Apr. 4, 2011 Breast cancer risk can be assessed by examining the epithelial cells found in breast milk, according to preliminary study results presented at the AACR 102nd Annual Meeting 2011, held April 2-6.
This screening method has the potential to provide a personalized assessment of breast cancer risk, said lead researcher Kathleen F. Arcaro, Ph.D., associate professor of veterinary and animal sciences at the University of Massachusetts Amherst. Given that roughly 80 percent of women give birth, this screen would also cover a large percentage of the female population.
Arcaro and colleagues collected breast milk samples from about 250 women who were scheduled for or who had a breast biopsy. The women submitted fresh samples, which were processed within 24 hours of expression; they provided samples from both breasts.

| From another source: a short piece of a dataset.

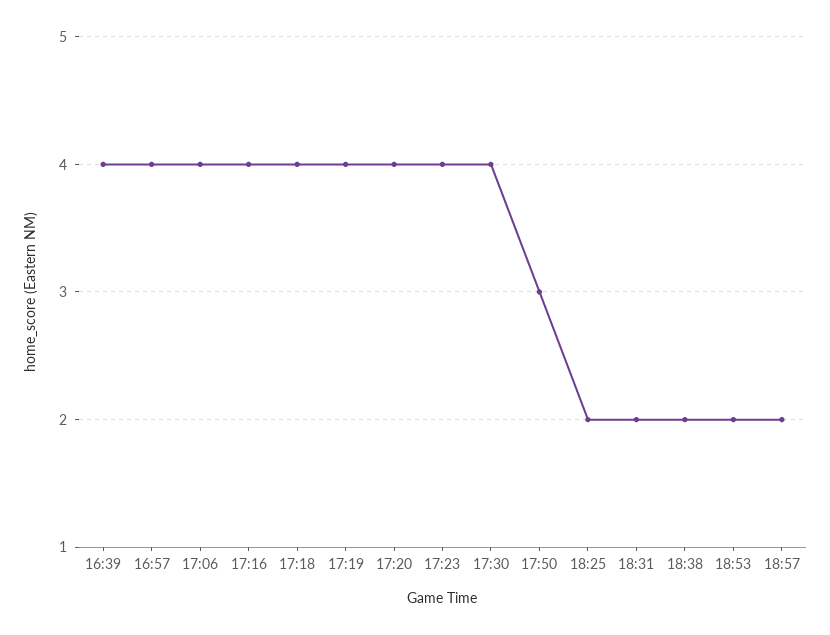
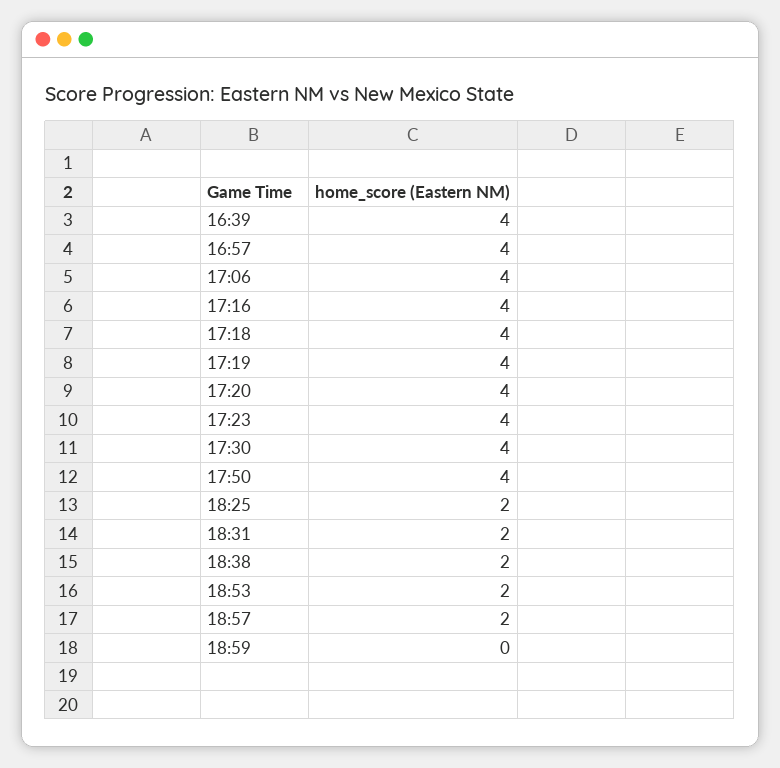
17:50: 3 -> 4
18:59: none -> 0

The researchers recruited about 90 percent of their study population from the Love/Avon Army of Women, which registers women who are willing to participate in breast cancer research. The American Association for Cancer Research is the scientific partner in this effort.

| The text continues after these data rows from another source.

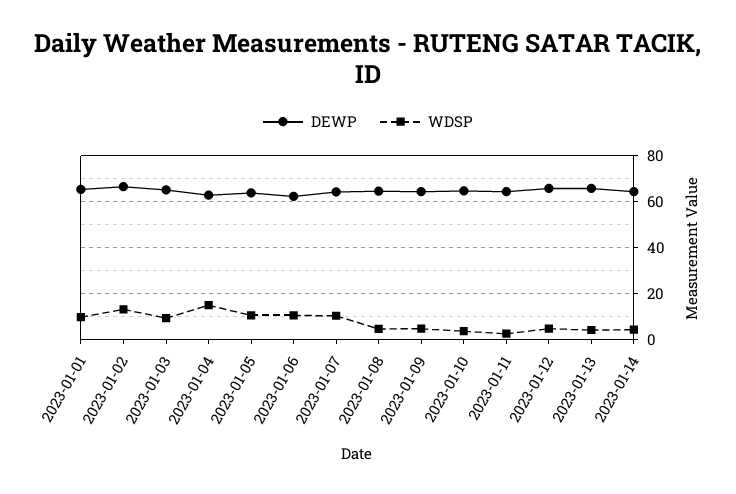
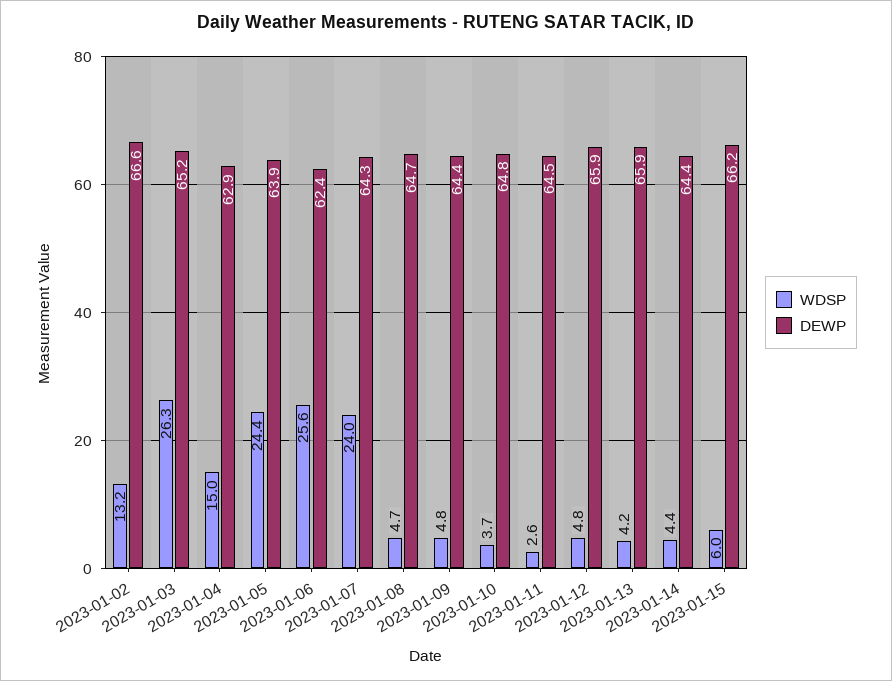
DEWP, 2023-01-01: 65 -> none
WDSP, 2023-01-01: 10 -> none
WDSP, 2023-01-03: 10 -> 26.3
WDSP, 2023-01-05: 10 -> 24.4
WDSP, 2023-01-06: 10 -> 25.6
WDSP, 2023-01-07: 10 -> 24
WDSP, 2023-01-15: none -> 6
DEWP, 2023-01-15: none -> 66.2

Once researchers received the samples, they isolated the epithelial cells (the potentially cancerous cells) in the breast milk. Then they isolated the DNA to look for epigenetic signals (attachment of methyl groups to DNA), which are the signals that tell the body those genes that should be expressed. These signals were then compared with breast cancer risk assessed using the biopsy results.

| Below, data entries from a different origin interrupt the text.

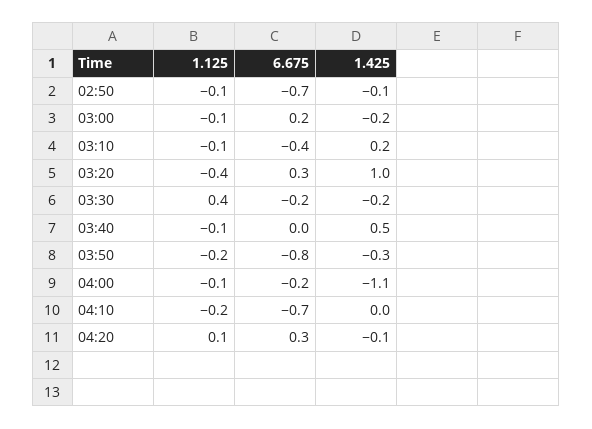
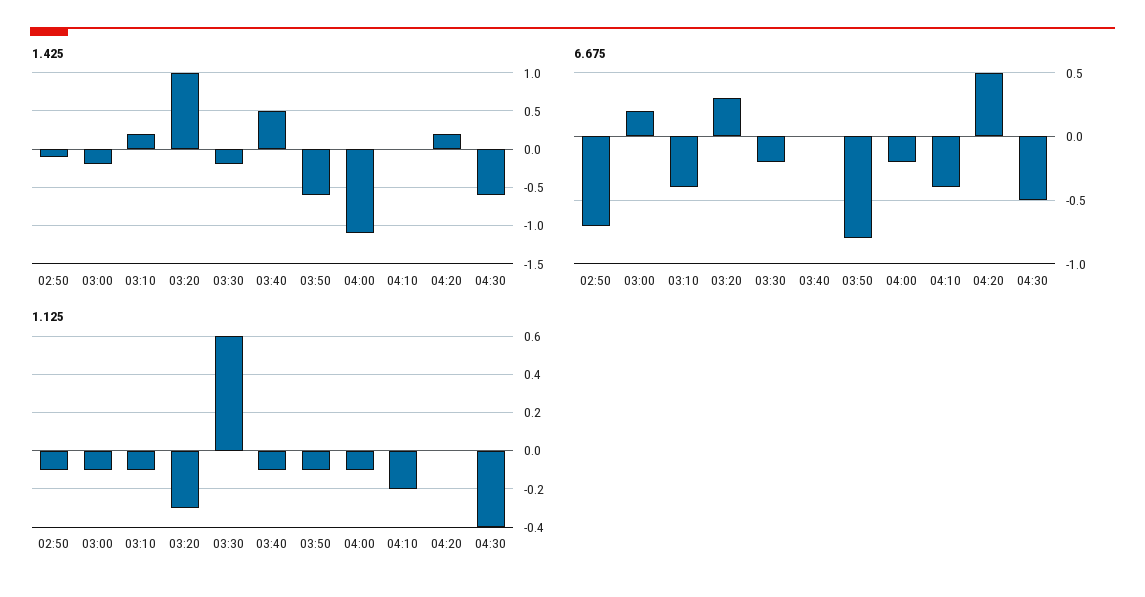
1.125, 03:20: -0.4 -> -0.3
1.125, 03:30: 0.4 -> 0.6
1.125, 03:50: -0.2 -> -0.1
1.425, 03:50: -0.3 -> -0.6
6.675, 04:10: -0.7 -> -0.4
1.125, 04:20: 0.1 -> 0
6.675, 04:20: 0.3 -> 0.5
1.425, 04:20: -0.1 -> 0.2
1.425, 04:30: none -> -0.6
6.675, 04:30: none -> -0.5
1.125, 04:30: none -> -0.4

Arcaro and colleagues analyzed three genes: RASSF1, GSTP1 and SFRP1. "More than 35 genes have been shown to be methylated in breast cancer," she said.
Of the 104 women with a non-proliferative (low-risk) lesion, results showed no difference in the average epithelial DNA methylation of their biopsied breast vs. non-biopsied breast for RASSF1 and GSTP1. For SFRP1, however, the average methylation was higher in the biopsied breast. Importantly, among the women whose biopsies revealed cancer, there was a significant increase in average RASSF1 methylation in the biopsied breast vs. non-biopsied breast. Although the sample size in this study is small, "it's sufficient to tell us that we can use the cells in breast milk to assess breast cancer risk," Arcaro said, and additional studies are needed to expand the number of genes. Long-term studies are currently underway with about 80 percent of the original participants enrolled in follow-up.
Arcaro hopes that someday every woman who delivers a baby in a hospital will be screened for breast cancer via breast milk. "We'll take a little sample of colostrum, and we'll tell her how her breasts are doing," she said. "It's totally noninvasive, potentially inexpensive and really accurate."